The memory of love

“The Memory of Love” (le souvenir de l’amour), d’Aminatta Forna, est un roman bouleversant dont le cadre est un pays ravagé par une féroce guerre civile encore toute récente.

Aminatta Forna dit d’elle-même qu’elle est née en Ecosse, a grandi en Sierra Léone et en Grande Bretagne et a passé des périodes de son enfance en Iran, en Thaïlande et en Zambie. Elle a écrit trois romans, dont « The Memory of Love », publié en 2010. C’est un livre de plus de 400 pages dont les personnages principaux sont un pays, la Sierra Leone, un jeune chirurgien sierra léonais, Kai Mansaray, et un psychiatre anglais, Adrian Lockheart.

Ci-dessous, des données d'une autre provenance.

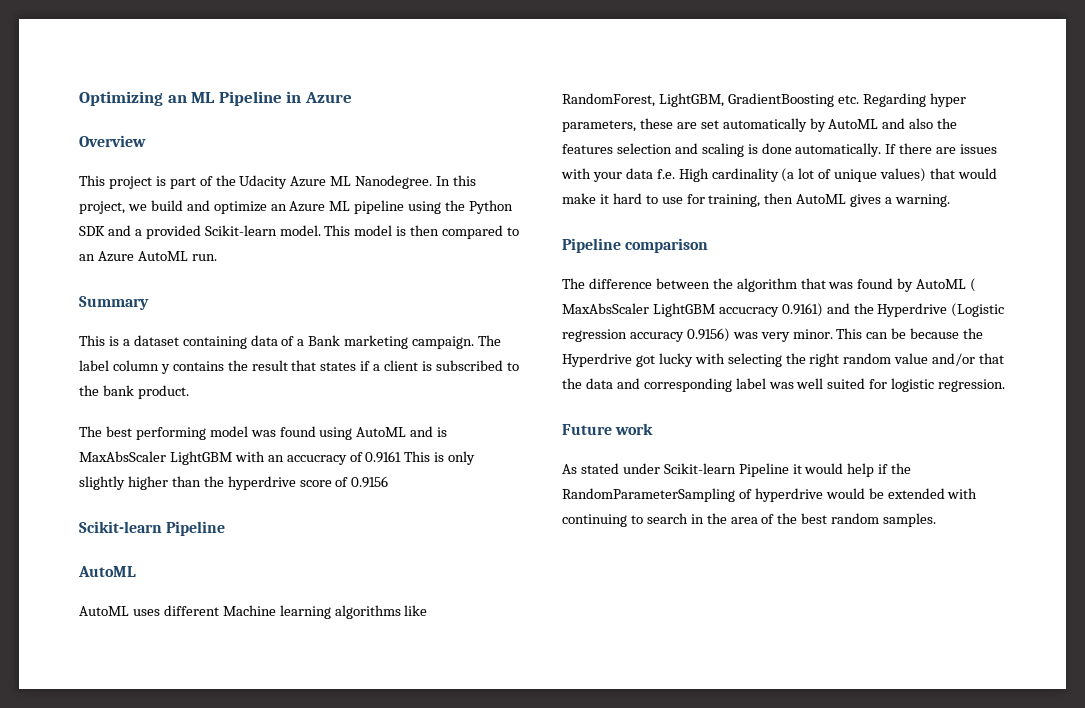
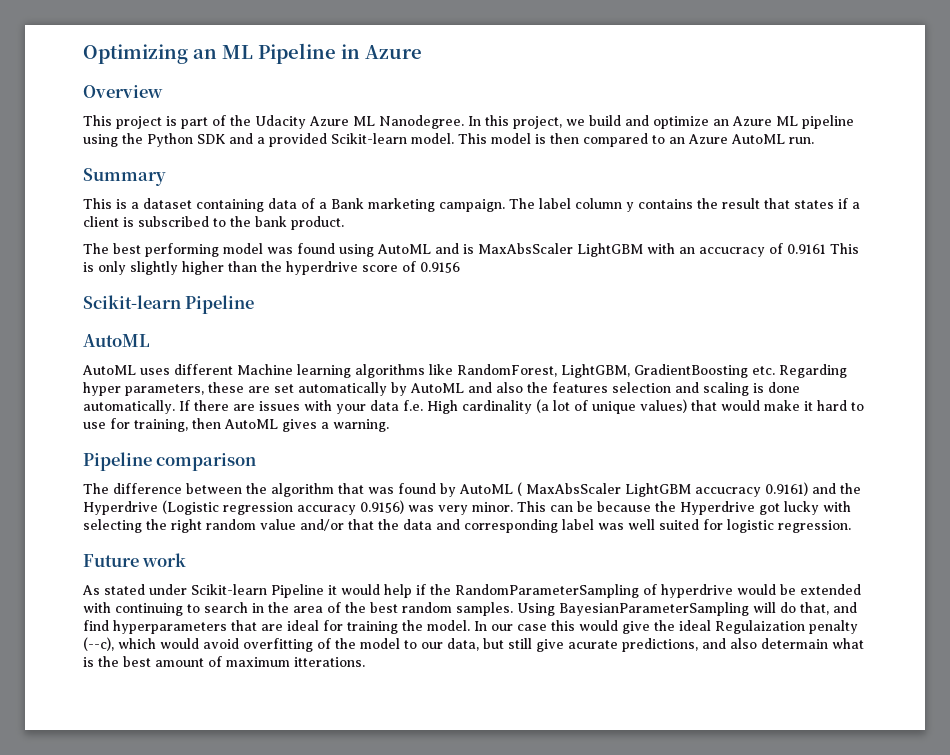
(937, 520) none -> [517,602,857,616] [83,620,858,634] [83,637,864,652] [83,656,365,667] Using BayesianParameterSampling will do that, and find hyperparameters that are ideal for training the model. In our case this would give the ideal Regulaization penalty (--c), which would avoid overfitting of the model to our data, but still give acurate predictions, and also determain what is the best amount of maximum itterations.

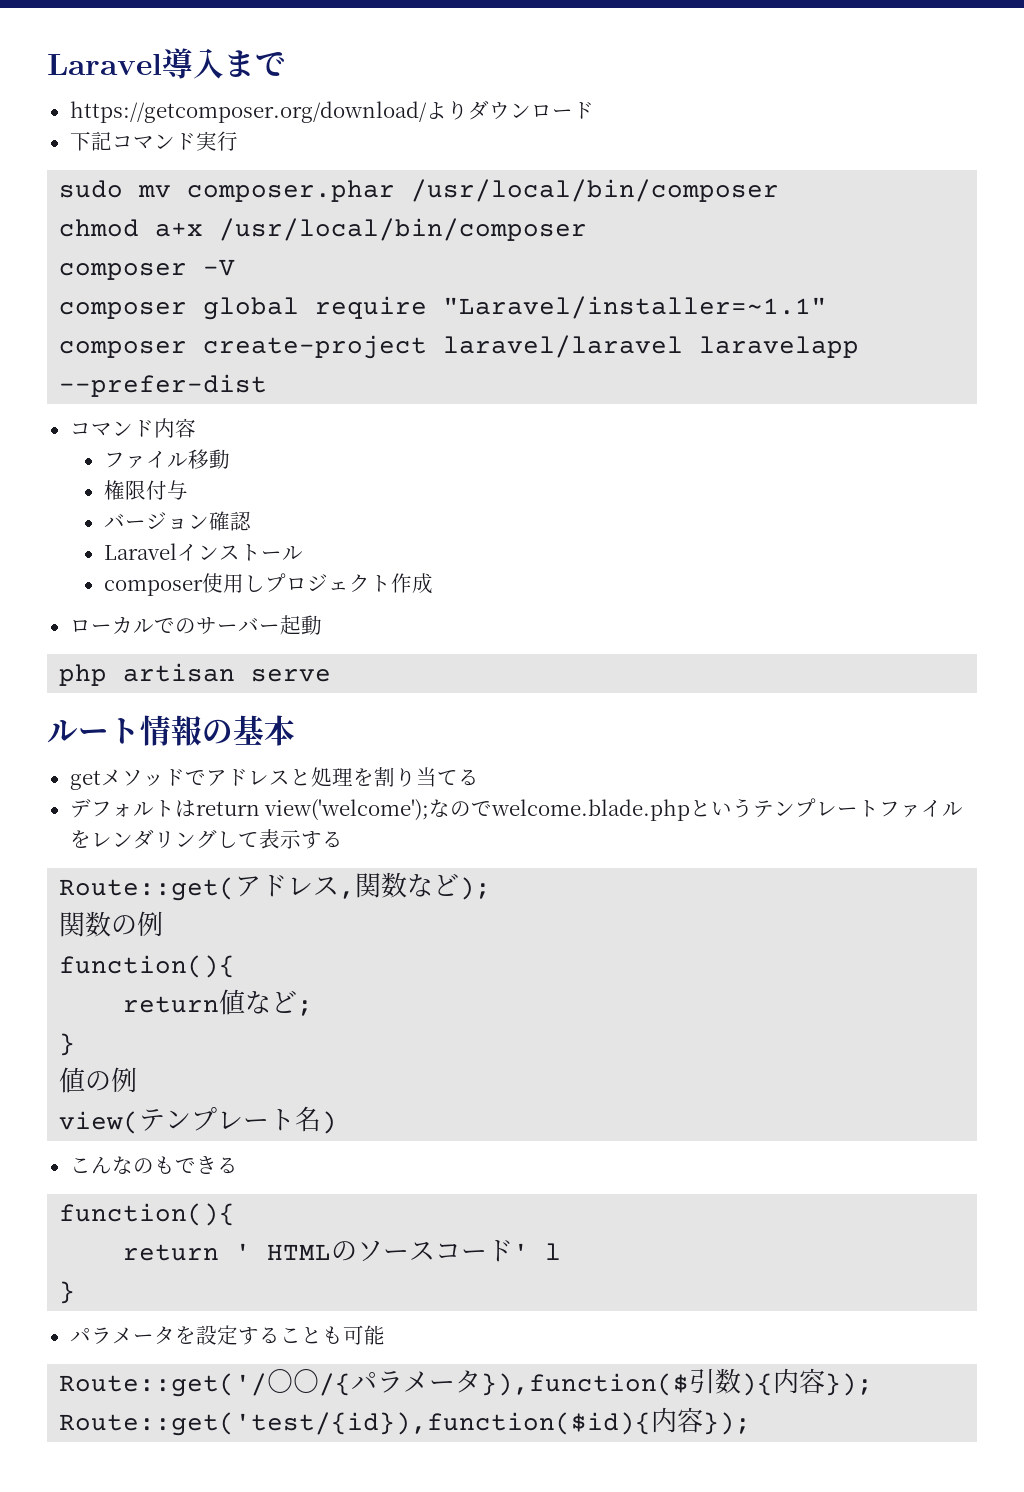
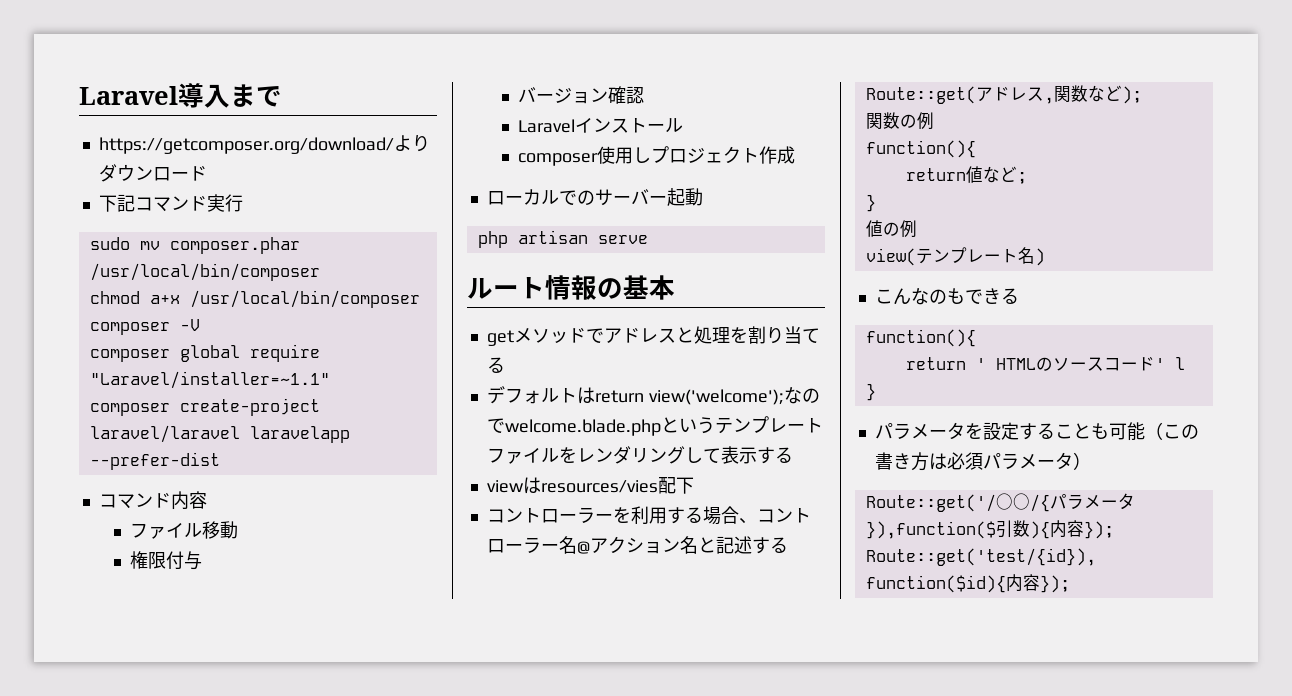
(343, 839) none -> [486,477,694,494] [486,506,811,525] [486,536,788,554] // viewはresources/vies配下 // コントローラーを利用する場合、コントローラー名@アクション名と記述する
(385, 1335) none -> [1144,422,1199,440] [874,452,1091,471] （この書き方は必須パラメータ）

Un mot sur la Sierra Léone. C’est un petit pays équatorial de 6 millions d’habitants, dont les voisins sont la Guinée et le Libéria. Comme le Libéria, son histoire a été marquée par le retour d’esclaves africains libérés. Le nom de la capitale, Freetown, en témoigne. Comme le Libéria, il a été traversé par une guerre civile atroce, de 1991 à 2001, qui a fait plus de 50.000 morts et des centaines de milliers de réfugiés. Mamakay, le grand amour de Kai et d’Adrian, parle de son pays comme d’un jardin : « seulement, c’est un jardin dont quelqu’un a retiré toutes les fleurs et les arbres, et qu’ont quitté tous les oiseaux et les insectes, tout ce qui est beau. A leur place, les mauvaises herbes et les plantes empoisonnées se sont imposées ».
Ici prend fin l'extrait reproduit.